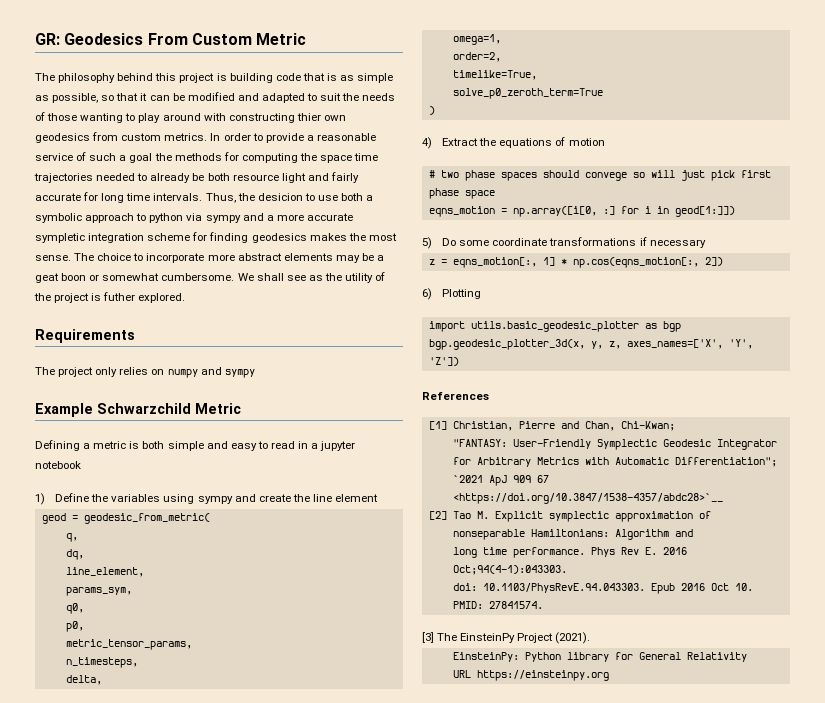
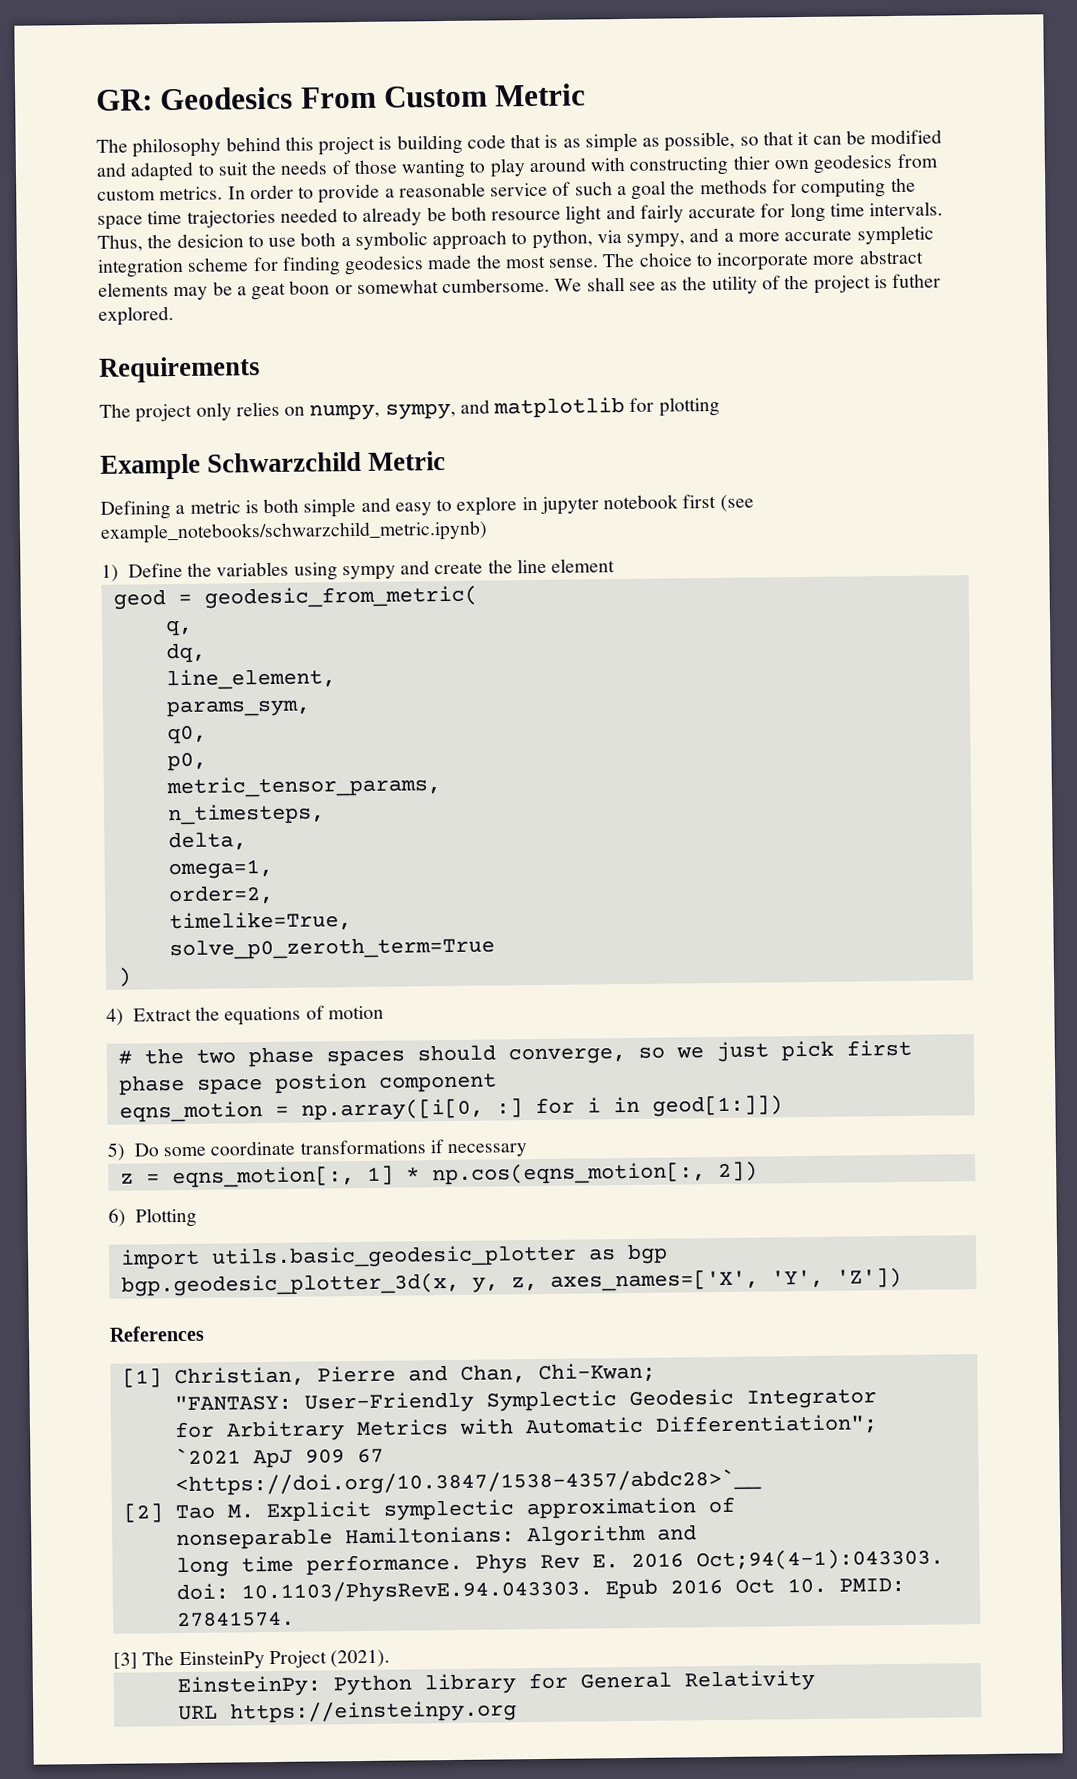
[149,213,241,223] python via sympy -> [531,229,686,250] python, via sympy,
[309,233,347,241] makes -> [427,254,473,270] made
[167,367,255,378] numpy and sympy -> [309,396,720,421] numpy, sympy, and matplotlib for plotting
[270,441,319,449] read in a -> [456,496,538,516] explore in
(81, 465) none -> [682,493,754,512] [100,520,488,544] first (see example_notebooks/schwarzchild_metric.ipynb)
(435, 174) none -> [143,1047,184,1065] the
[584,170,675,181] convege so will -> [507,1046,704,1065] converge, so we
(495, 194) none -> [274,1072,497,1094] postion component

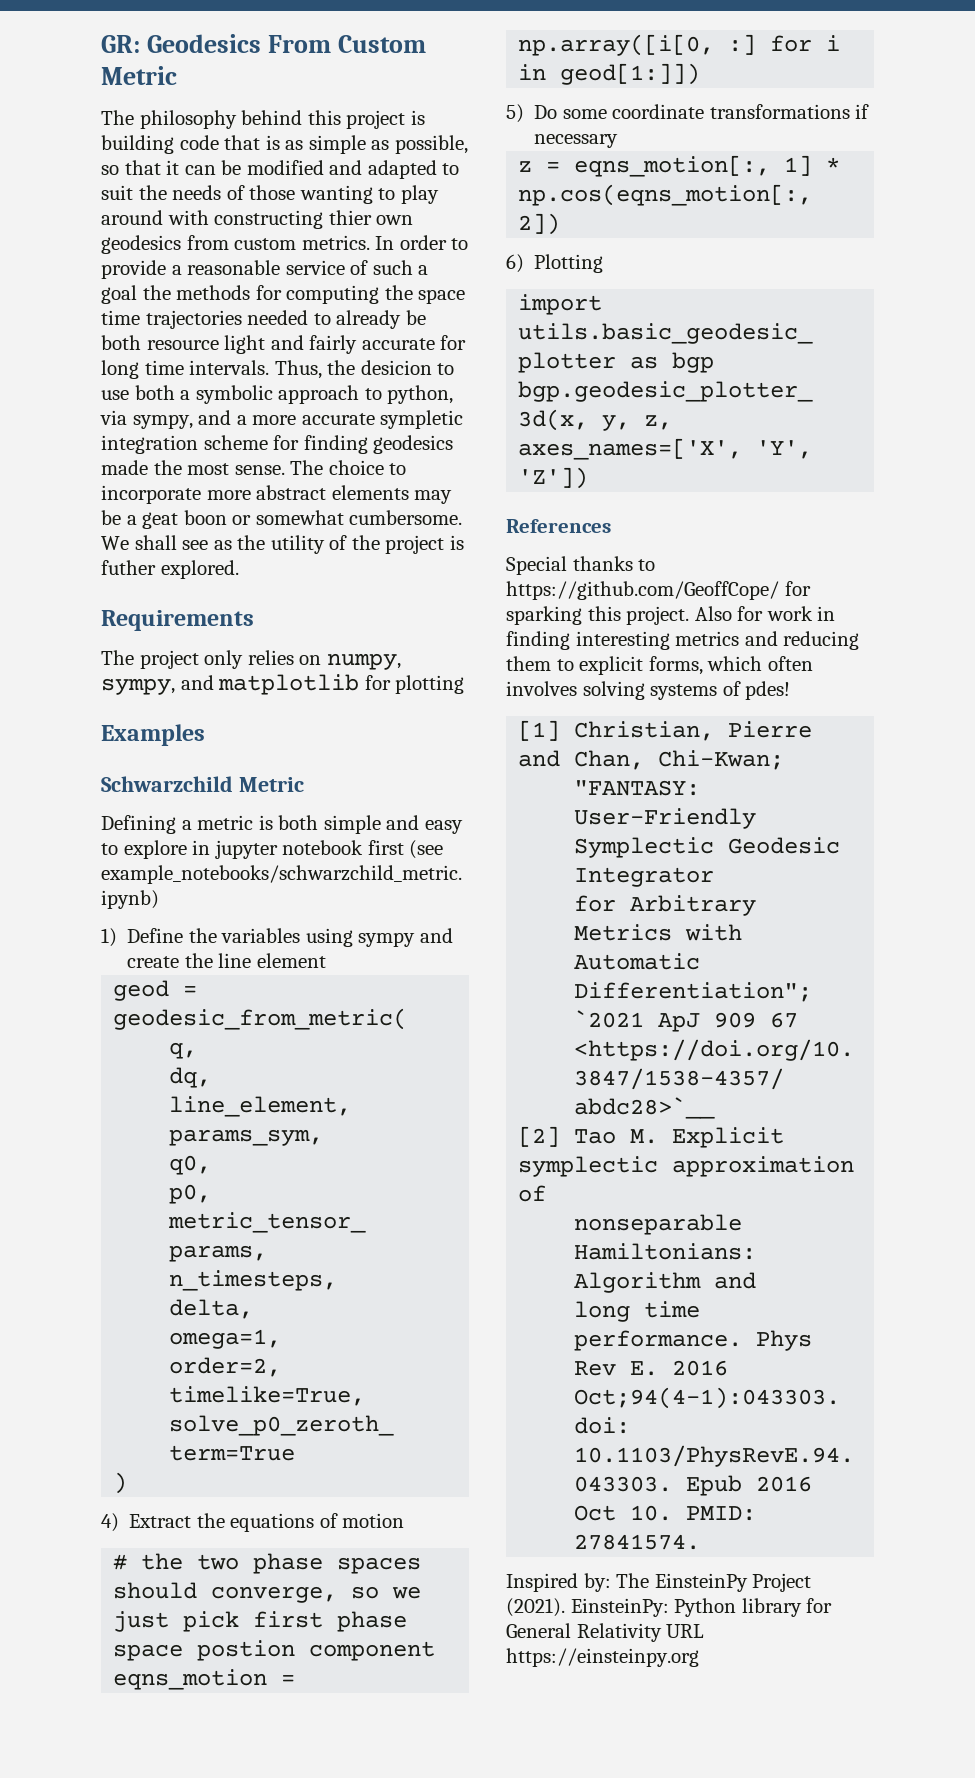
[100,453,201,480] Example -> [101,724,205,746] Examples //
(205, 1333) none -> [506,556,656,575] [506,581,811,600] [506,606,836,625] [506,631,860,650] [506,656,813,675] [506,681,791,700] // Special thanks to https://github.com/GeoffCope/ for sparking this project. Also for work in finding interesting metrics and reducing them to explicit forms, which often involves solving systems of pdes!
[113,1652,138,1669] [3] -> [506,1573,611,1592] Inspired by:
(391, 1658) // -> (565, 1607) none
(815, 1680) // -> (662, 1632) none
******************************
- About this exercise
Please, without any pictures, write out exactly the lines of the listing from its first line through the line that holds "(391, 1658) // -> (565, 1607) none", ends included, and nothing beyond them.

- Response area
[149,213,241,223] python via sympy -> [531,229,686,250] python, via sympy,
[309,233,347,241] makes -> [427,254,473,270] made
[167,367,255,378] numpy and sympy -> [309,396,720,421] numpy, sympy, and matplotlib for plotting
[270,441,319,449] read in a -> [456,496,538,516] explore in
(81, 465) none -> [682,493,754,512] [100,520,488,544] first (see example_notebooks/schwarzchild_metric.ipynb)
(435, 174) none -> [143,1047,184,1065] the
[584,170,675,181] convege so will -> [507,1046,704,1065] converge, so we
(495, 194) none -> [274,1072,497,1094] postion component

[100,453,201,480] Example -> [101,724,205,746] Examples //
(205, 1333) none -> [506,556,656,575] [506,581,811,600] [506,606,836,625] [506,631,860,650] [506,656,813,675] [506,681,791,700] // Special thanks to https://github.com/GeoffCope/ for sparking this project. Also for work in finding interesting metrics and reducing them to explicit forms, which often involves solving systems of pdes!
[113,1652,138,1669] [3] -> [506,1573,611,1592] Inspired by:
(391, 1658) // -> (565, 1607) none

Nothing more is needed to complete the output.